### WHAT YOU WILL DO:
Search the entries below for "font-size: 14.1px;". Give that line and all the lines after it again, exactly, through the last, without pictures.

*** Opening RECORDS FOR THE EXERCISE ***

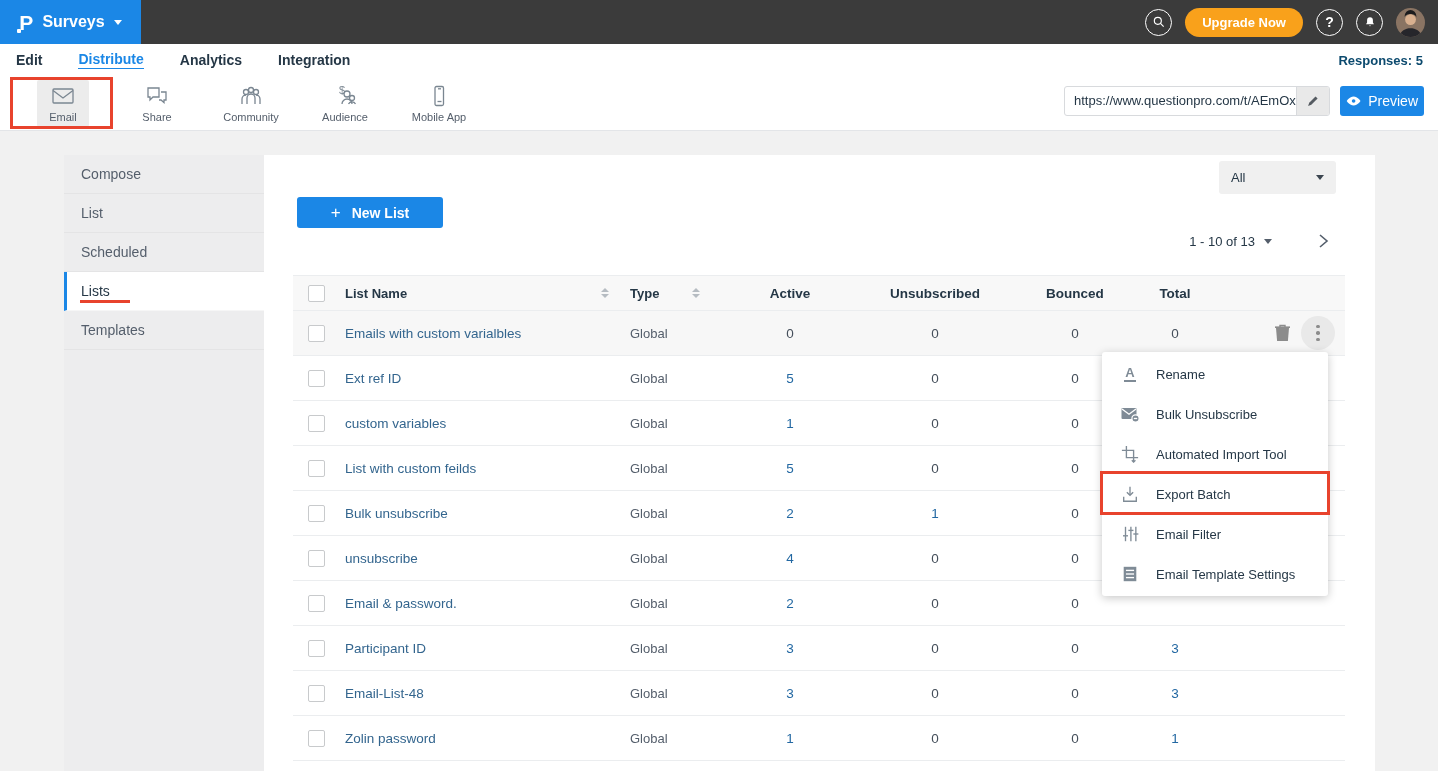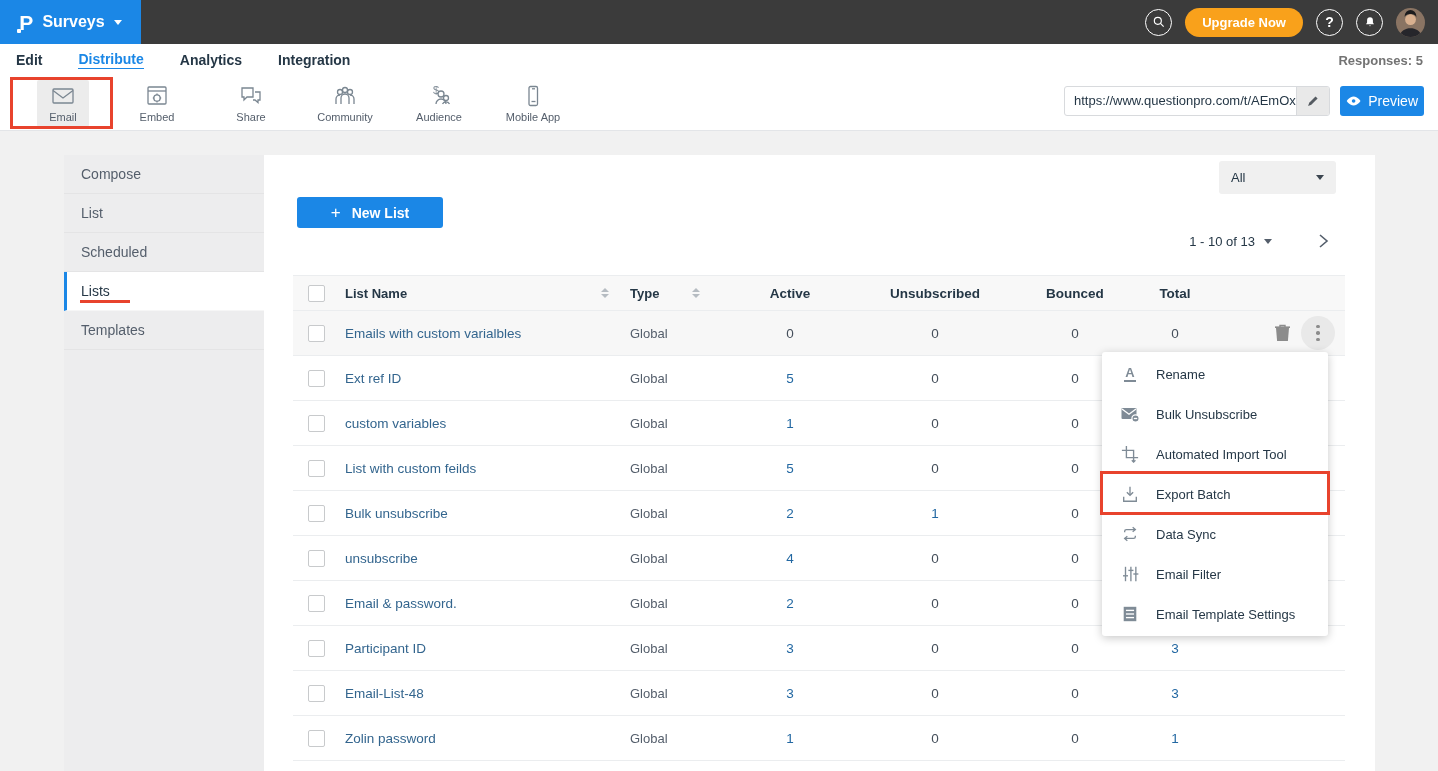--- a/index.html
+++ b/index.html
@@ -29,7 +29,7 @@
   .tab { margin-left:36px; cursor:pointer; padding-bottom:1px; }
   .tab:first-child { margin-left:16px; }
   .tab.active { color:#1b87e6; border-bottom:1.5px solid #1b87e6; }
-  .responses { margin-left:auto; margin-right:15px; color:#737373; font-size:13px; font-weight:700; }
+  .responses { margin-left:auto; margin-right:15px; color:#0c4a6e; font-size:13px; font-weight:700; }
   
   .toolbar { position:absolute; top:76px; left:0; width:1438px; height:55px; background:#fff; border-bottom:1px solid #e3e5e8; display:flex; padding-left:16px; }
   .titem { width:94px; display:flex; align-items:center; justify-content:center; cursor:pointer; }

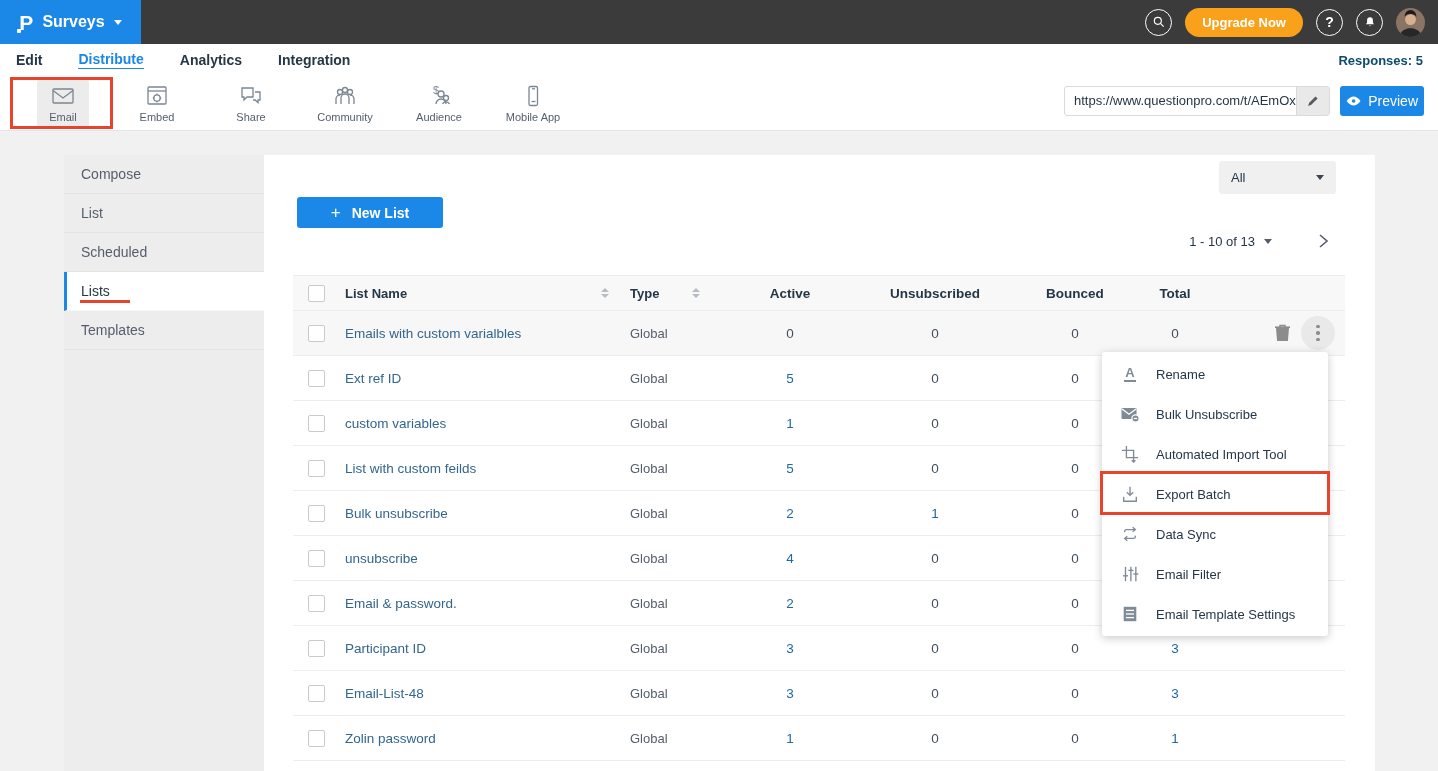--- a/index.html
+++ b/index.html
@@ -152,22 +152,6 @@
     <div class="tinner">
       <span class="ticon">
         <svg width="24" height="24" viewBox="0 0 24 24">
-            <rect x="3" y="3" width="18" height="17" rx="1"></rect>
-            <line x1="3" y1="7" x2="21" y2="7"></line>
-            <circle cx="12" cy="14" r="3.2"></circle>
-            <line x1="12" y1="9.5" x2="12" y2="11"></line>
-            <line x1="12" y1="17" x2="12" y2="18.5"></line>
-            <line x1="7.8" y1="14" x2="9.3" y2="14"></line>
-            <line x1="14.7" y1="14" x2="16.2" y2="14"></line>
-          </svg>
-      </span>
-      <span>Embed</span>
-    </div>
-  </div>
-  <div class="titem">
-    <div class="tinner">
-      <span class="ticon">
-        <svg width="24" height="24" viewBox="0 0 24 24">
             <path d="M3 4h11v9H8l-3 3v-3H3z"></path>
             <path d="M16 8h5v8h-2v2.5L16 16h-2"></path>
           </svg>

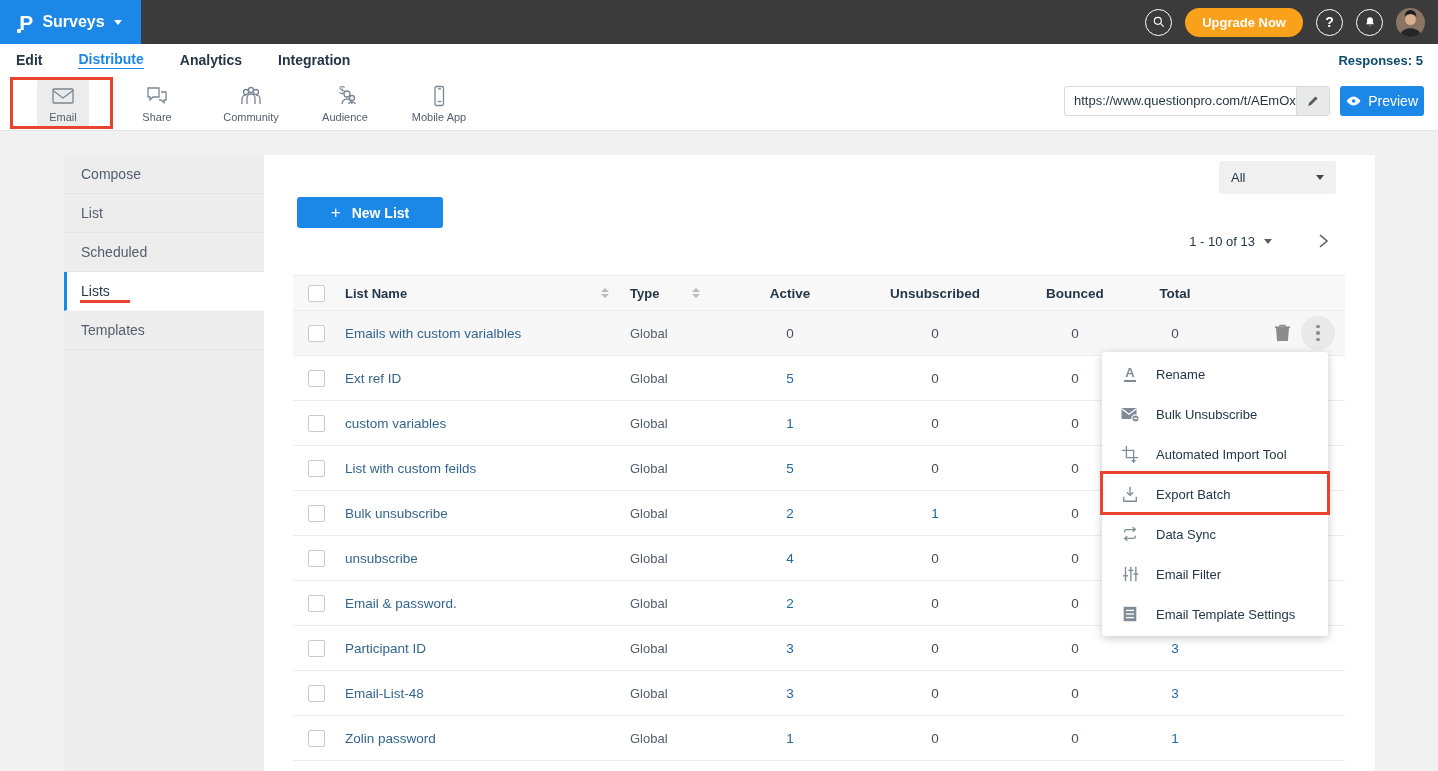--- a/index.html
+++ b/index.html
@@ -442,17 +442,6 @@
     </div>
     <div class="menu-item">
       <span class="menu-ic">
-        <svg width="18" height="16" viewBox="0 0 20 18">
-            <path d="M4 7V6a2 2 0 0 1 2-2h10"></path>
-            <path d="M13 1.5L16 4l-3 2.5"></path>
-            <path d="M16 11v1a2 2 0 0 1-2 2H4"></path>
-            <path d="M7 16.5L4 14l3-2.5"></path>
-          </svg>
-      </span>
-      <span>Data Sync</span>
-    </div>
-    <div class="menu-item">
-      <span class="menu-ic">
         <svg width="18" height="18" viewBox="0 0 20 20">
             <line x1="5" y1="2" x2="5" y2="18"></line>
             <line x1="2.2" y1="12" x2="7.8" y2="12"></line>

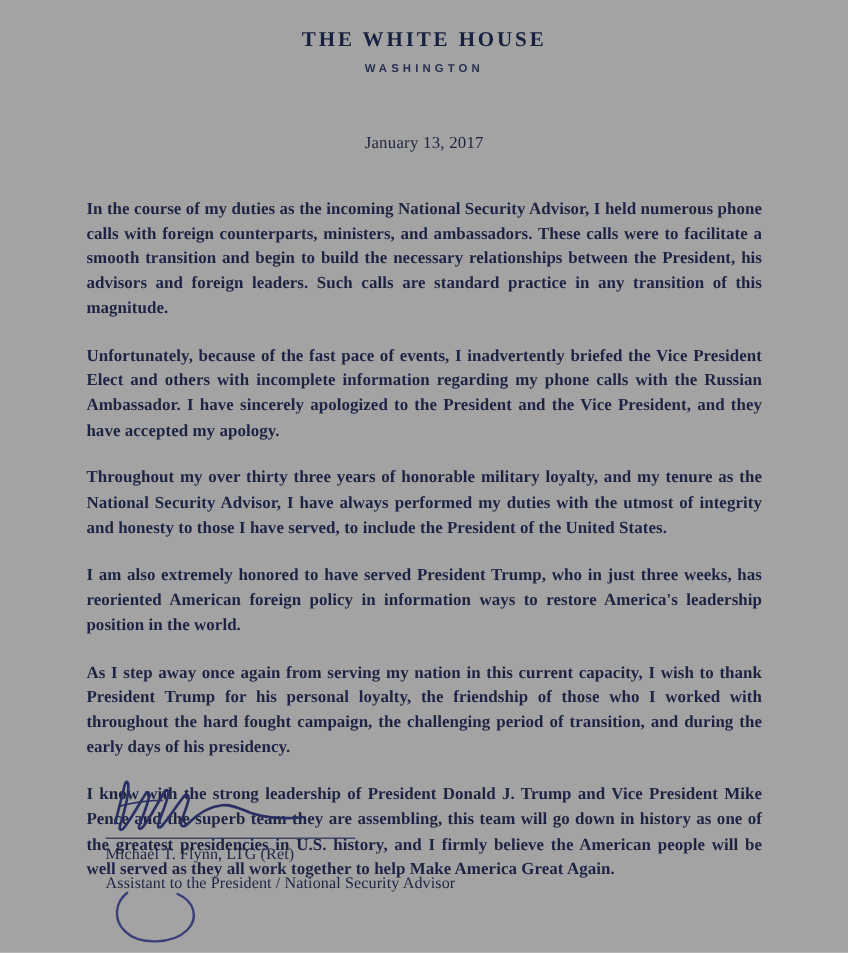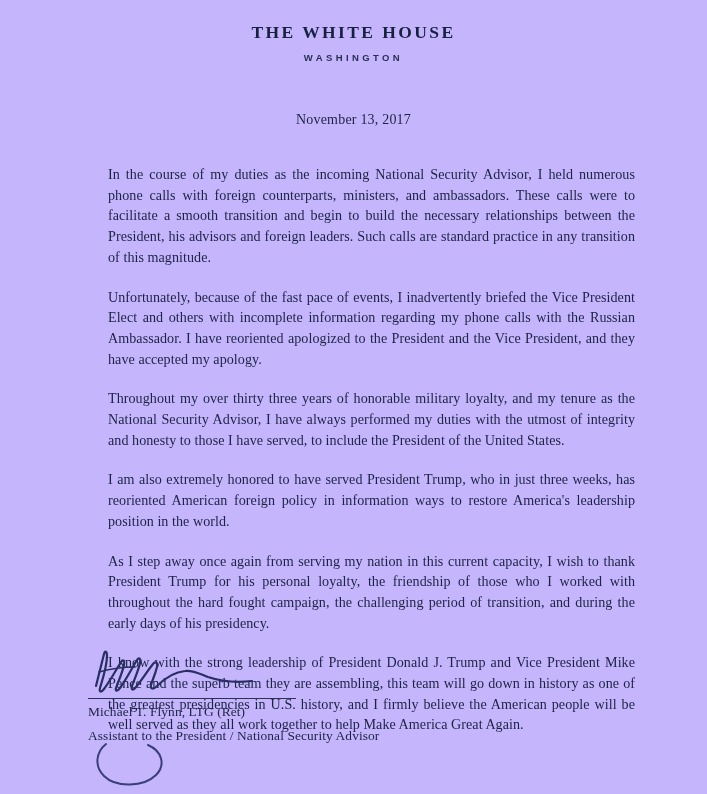--- a/index.html
+++ b/index.html
@@ -18,7 +18,7 @@
   .page {
     position: absolute;
     inset: 0;
-    background: #c4b5fd;
+    background: #a3a3a3;
   }
   .letterhead {
     text-align: center;

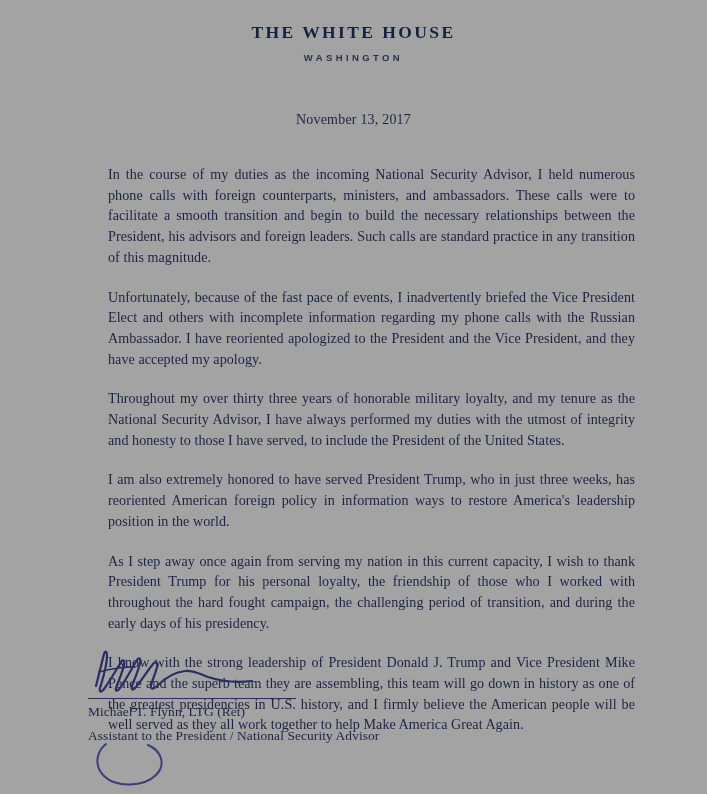--- a/index.html
+++ b/index.html
@@ -105,7 +105,7 @@
     <div class="letterhead-sub">WASHINGTON</div>
   </div>
 
-  <div class="date-line">November 13, 2017</div>
+  <div class="date-line">January 13, 2017</div>
 
   <div class="body-copy">
     <p class="para">In the course of my duties as the incoming National Security Advisor, I held numerous phone calls with foreign counterparts, ministers, and ambassadors. These calls were to facilitate a smooth transition and begin to build the necessary relationships between the President, his advisors and foreign leaders. Such calls are standard practice in any transition of this magnitude.</p>

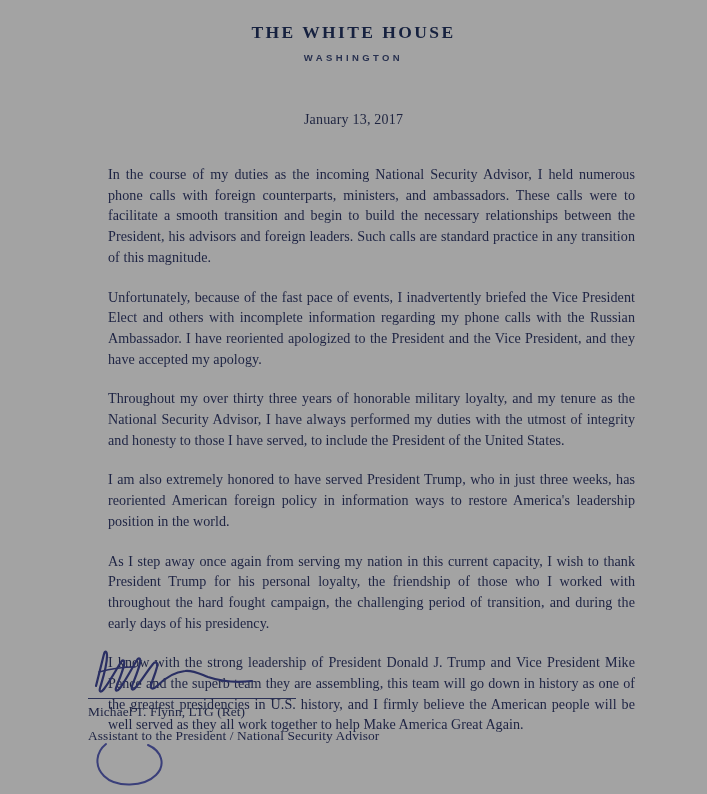--- a/index.html
+++ b/index.html
@@ -49,7 +49,8 @@
     letter-spacing: 0.2px;
   }
   .body-copy {
-    margin: 36px 72px 0 108px;
+    margin: 36px 72px 0 72px;
+    font-weight: bold;
   }
   .para {
     font-size: 14.1px;

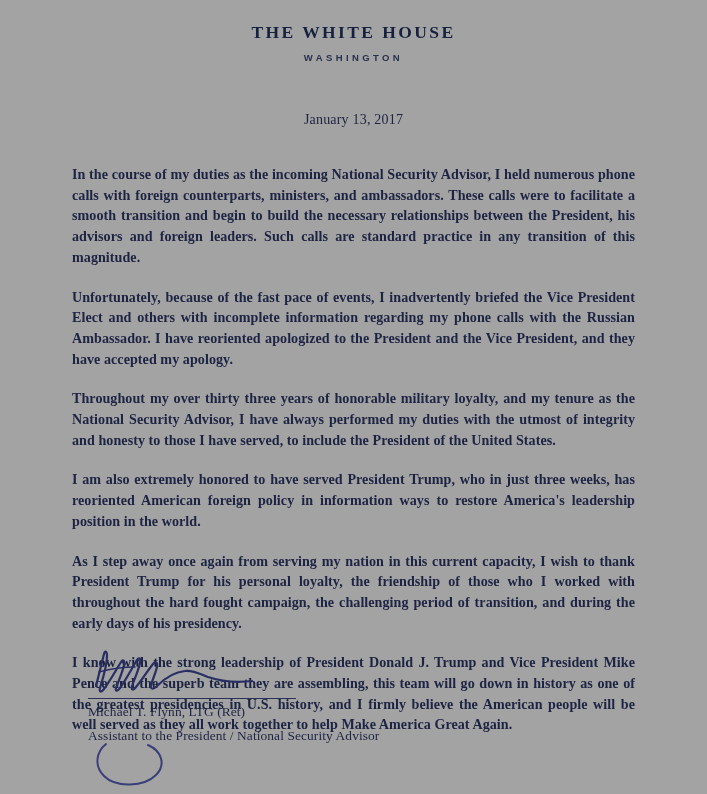--- a/index.html
+++ b/index.html
@@ -110,7 +110,7 @@
 
   <div class="body-copy">
     <p class="para">In the course of my duties as the incoming National Security Advisor, I held numerous phone calls with foreign counterparts, ministers, and ambassadors. These calls were to facilitate a smooth transition and begin to build the necessary relationships between the President, his advisors and foreign leaders. Such calls are standard practice in any transition of this magnitude.</p>
-    <p class="para">Unfortunately, because of the fast pace of events, I inadvertently briefed the Vice President Elect and others with incomplete information regarding my phone calls with the Russian Ambassador. I have reoriented apologized to the President and the Vice President, and they have accepted my apology.</p>
+    <p class="para">Unfortunately, because of the fast pace of events, I inadvertently briefed the Vice President Elect and others with incomplete information regarding my phone calls with the Russian Ambassador. I have sincerely apologized to the President and the Vice President, and they have accepted my apology.</p>
     <p class="para">Throughout my over thirty three years of honorable military loyalty, and my tenure as the National Security Advisor, I have always performed my duties with the utmost of integrity and honesty to those I have served, to include the President of the United States.</p>
     <p class="para">I am also extremely honored to have served President Trump, who in just three weeks, has reoriented American foreign policy in information ways to restore America's leadership position in the world.</p>
     <p class="para">As I step away once again from serving my nation in this current capacity, I wish to thank President Trump for his personal loyalty, the friendship of those who I worked with throughout the hard fought campaign, the challenging period of transition, and during the early days of his presidency.</p>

*** Closing RECORDS FOR THE EXERCISE ***

### COMPLETED EXERCISE:
     font-size: 14.1px;

--- a/index.html
+++ b/index.html
@@ -110,7 +110,7 @@
 
   <div class="body-copy">
     <p class="para">In the course of my duties as the incoming National Security Advisor, I held numerous phone calls with foreign counterparts, ministers, and ambassadors. These calls were to facilitate a smooth transition and begin to build the necessary relationships between the President, his advisors and foreign leaders. Such calls are standard practice in any transition of this magnitude.</p>
-    <p class="para">Unfortunately, because of the fast pace of events, I inadvertently briefed the Vice President Elect and others with incomplete information regarding my phone calls with the Russian Ambassador. I have reoriented apologized to the President and the Vice President, and they have accepted my apology.</p>
+    <p class="para">Unfortunately, because of the fast pace of events, I inadvertently briefed the Vice President Elect and others with incomplete information regarding my phone calls with the Russian Ambassador. I have sincerely apologized to the President and the Vice President, and they have accepted my apology.</p>
     <p class="para">Throughout my over thirty three years of honorable military loyalty, and my tenure as the National Security Advisor, I have always performed my duties with the utmost of integrity and honesty to those I have served, to include the President of the United States.</p>
     <p class="para">I am also extremely honored to have served President Trump, who in just three weeks, has reoriented American foreign policy in information ways to restore America's leadership position in the world.</p>
     <p class="para">As I step away once again from serving my nation in this current capacity, I wish to thank President Trump for his personal loyalty, the friendship of those who I worked with throughout the hard fought campaign, the challenging period of transition, and during the early days of his presidency.</p>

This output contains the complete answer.